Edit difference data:

Start of Block

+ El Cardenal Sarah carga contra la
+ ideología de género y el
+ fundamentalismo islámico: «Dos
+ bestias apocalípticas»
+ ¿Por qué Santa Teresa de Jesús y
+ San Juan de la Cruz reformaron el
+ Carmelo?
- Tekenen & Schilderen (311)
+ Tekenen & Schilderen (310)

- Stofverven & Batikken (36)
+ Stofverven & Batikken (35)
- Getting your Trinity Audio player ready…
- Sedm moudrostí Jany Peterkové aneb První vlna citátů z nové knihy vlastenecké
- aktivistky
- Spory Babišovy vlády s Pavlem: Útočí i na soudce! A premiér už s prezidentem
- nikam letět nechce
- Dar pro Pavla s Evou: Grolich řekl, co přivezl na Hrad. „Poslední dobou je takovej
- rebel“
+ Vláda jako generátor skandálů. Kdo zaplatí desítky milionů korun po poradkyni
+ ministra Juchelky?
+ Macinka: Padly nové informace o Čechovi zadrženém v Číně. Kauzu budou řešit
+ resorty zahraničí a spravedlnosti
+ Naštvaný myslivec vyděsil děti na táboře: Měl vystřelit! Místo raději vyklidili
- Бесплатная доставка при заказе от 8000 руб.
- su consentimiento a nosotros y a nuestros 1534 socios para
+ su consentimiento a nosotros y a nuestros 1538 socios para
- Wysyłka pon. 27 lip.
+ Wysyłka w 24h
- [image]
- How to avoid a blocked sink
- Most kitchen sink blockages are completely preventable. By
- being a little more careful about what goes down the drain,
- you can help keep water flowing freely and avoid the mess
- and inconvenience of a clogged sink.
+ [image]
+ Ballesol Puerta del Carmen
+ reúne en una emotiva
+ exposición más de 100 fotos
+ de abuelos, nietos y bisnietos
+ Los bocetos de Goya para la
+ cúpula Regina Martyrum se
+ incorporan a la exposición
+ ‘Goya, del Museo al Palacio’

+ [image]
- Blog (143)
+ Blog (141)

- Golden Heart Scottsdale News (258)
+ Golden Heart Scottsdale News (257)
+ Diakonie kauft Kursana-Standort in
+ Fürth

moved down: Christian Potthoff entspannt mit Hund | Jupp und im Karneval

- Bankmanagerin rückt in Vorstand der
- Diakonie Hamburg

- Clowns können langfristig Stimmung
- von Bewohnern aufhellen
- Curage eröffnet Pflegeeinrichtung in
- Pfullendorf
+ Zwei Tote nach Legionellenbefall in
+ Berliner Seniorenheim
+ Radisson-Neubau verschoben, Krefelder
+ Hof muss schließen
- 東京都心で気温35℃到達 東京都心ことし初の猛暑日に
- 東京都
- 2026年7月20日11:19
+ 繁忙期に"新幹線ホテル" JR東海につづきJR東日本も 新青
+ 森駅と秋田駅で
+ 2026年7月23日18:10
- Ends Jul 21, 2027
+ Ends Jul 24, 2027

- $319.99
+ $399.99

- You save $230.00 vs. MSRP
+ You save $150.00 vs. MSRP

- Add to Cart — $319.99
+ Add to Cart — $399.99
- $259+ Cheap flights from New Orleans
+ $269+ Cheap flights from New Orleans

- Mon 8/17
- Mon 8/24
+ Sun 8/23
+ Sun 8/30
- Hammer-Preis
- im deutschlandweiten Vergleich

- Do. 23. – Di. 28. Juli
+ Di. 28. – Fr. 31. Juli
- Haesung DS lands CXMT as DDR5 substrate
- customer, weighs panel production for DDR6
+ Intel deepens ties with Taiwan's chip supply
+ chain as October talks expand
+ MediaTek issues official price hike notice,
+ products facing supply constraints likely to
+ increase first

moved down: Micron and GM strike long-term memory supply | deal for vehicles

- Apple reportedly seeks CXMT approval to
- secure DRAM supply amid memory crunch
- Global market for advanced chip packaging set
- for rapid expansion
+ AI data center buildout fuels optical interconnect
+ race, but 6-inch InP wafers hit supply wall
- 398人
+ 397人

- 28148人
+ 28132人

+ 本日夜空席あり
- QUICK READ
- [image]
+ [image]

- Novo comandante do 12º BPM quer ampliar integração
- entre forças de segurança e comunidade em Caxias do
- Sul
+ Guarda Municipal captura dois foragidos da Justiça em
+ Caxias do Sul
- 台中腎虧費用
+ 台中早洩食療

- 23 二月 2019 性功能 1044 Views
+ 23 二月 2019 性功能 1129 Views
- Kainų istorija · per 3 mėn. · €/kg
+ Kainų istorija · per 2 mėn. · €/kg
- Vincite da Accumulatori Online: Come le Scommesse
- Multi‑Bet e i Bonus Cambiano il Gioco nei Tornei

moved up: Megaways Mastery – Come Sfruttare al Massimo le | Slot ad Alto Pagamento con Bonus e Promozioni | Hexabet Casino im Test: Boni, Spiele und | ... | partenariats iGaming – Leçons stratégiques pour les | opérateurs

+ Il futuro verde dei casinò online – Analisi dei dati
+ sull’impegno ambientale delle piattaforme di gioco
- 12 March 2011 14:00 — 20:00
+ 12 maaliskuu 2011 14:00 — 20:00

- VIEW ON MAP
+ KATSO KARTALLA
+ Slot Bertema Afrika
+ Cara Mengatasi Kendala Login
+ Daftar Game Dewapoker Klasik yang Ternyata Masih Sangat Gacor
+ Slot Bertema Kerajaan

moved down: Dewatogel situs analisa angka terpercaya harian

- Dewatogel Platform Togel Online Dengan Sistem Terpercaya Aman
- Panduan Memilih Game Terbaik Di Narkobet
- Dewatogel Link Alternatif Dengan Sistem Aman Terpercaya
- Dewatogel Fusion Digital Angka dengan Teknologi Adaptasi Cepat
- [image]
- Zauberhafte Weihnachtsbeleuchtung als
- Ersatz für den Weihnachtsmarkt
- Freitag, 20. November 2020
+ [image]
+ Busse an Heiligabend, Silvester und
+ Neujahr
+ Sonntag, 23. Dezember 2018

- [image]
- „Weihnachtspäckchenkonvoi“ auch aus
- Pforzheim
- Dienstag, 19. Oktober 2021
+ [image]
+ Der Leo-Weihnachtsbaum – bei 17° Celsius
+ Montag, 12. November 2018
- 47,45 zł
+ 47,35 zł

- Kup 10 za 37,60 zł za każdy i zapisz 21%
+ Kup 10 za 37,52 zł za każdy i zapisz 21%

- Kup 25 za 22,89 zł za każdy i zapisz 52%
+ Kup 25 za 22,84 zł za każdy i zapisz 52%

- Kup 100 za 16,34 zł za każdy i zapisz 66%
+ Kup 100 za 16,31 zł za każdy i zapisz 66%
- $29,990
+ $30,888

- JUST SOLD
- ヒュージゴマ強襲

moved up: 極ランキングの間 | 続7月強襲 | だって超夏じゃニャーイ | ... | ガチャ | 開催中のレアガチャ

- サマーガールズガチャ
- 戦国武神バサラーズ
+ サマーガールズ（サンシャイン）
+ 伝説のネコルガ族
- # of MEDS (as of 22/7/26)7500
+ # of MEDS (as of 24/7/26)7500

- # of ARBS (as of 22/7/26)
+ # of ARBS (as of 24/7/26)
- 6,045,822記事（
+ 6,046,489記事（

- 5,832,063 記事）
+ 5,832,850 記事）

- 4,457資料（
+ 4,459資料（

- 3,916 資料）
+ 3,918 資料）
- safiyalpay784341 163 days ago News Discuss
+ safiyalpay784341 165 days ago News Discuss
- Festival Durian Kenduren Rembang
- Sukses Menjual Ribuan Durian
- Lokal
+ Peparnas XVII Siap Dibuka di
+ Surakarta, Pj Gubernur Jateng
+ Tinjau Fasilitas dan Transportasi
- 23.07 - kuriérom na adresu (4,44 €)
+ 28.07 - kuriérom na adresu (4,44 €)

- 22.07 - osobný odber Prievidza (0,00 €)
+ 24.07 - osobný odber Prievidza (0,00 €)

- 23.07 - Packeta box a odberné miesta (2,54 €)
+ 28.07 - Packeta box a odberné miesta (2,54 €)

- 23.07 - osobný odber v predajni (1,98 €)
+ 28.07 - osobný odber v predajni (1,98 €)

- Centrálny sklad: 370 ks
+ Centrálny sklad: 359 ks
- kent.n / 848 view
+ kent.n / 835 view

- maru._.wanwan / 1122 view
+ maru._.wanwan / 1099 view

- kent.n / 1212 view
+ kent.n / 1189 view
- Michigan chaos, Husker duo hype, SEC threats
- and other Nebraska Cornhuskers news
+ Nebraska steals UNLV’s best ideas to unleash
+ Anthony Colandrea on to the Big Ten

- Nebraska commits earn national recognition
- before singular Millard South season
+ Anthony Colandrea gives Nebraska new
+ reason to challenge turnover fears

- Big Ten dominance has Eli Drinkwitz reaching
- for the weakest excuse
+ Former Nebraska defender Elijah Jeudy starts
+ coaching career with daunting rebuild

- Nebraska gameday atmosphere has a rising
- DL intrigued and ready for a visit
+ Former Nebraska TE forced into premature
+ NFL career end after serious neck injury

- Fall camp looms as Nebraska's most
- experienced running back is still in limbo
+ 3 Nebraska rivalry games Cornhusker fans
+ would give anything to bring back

End of Block

● **REQUIRED ACTION**:
From the data above, reproduce word for word the lines running from the line with "- for rapid expansion" to the line with "Caxias do Sul", ends included.

● **OUTPUT BELOW**:
- for rapid expansion
+ AI data center buildout fuels optical interconnect
+ race, but 6-inch InP wafers hit supply wall
- 398人
+ 397人

- 28148人
+ 28132人

+ 本日夜空席あり
- QUICK READ
- [image]
+ [image]

- Novo comandante do 12º BPM quer ampliar integração
- entre forças de segurança e comunidade em Caxias do
- Sul
+ Guarda Municipal captura dois foragidos da Justiça em
+ Caxias do Sul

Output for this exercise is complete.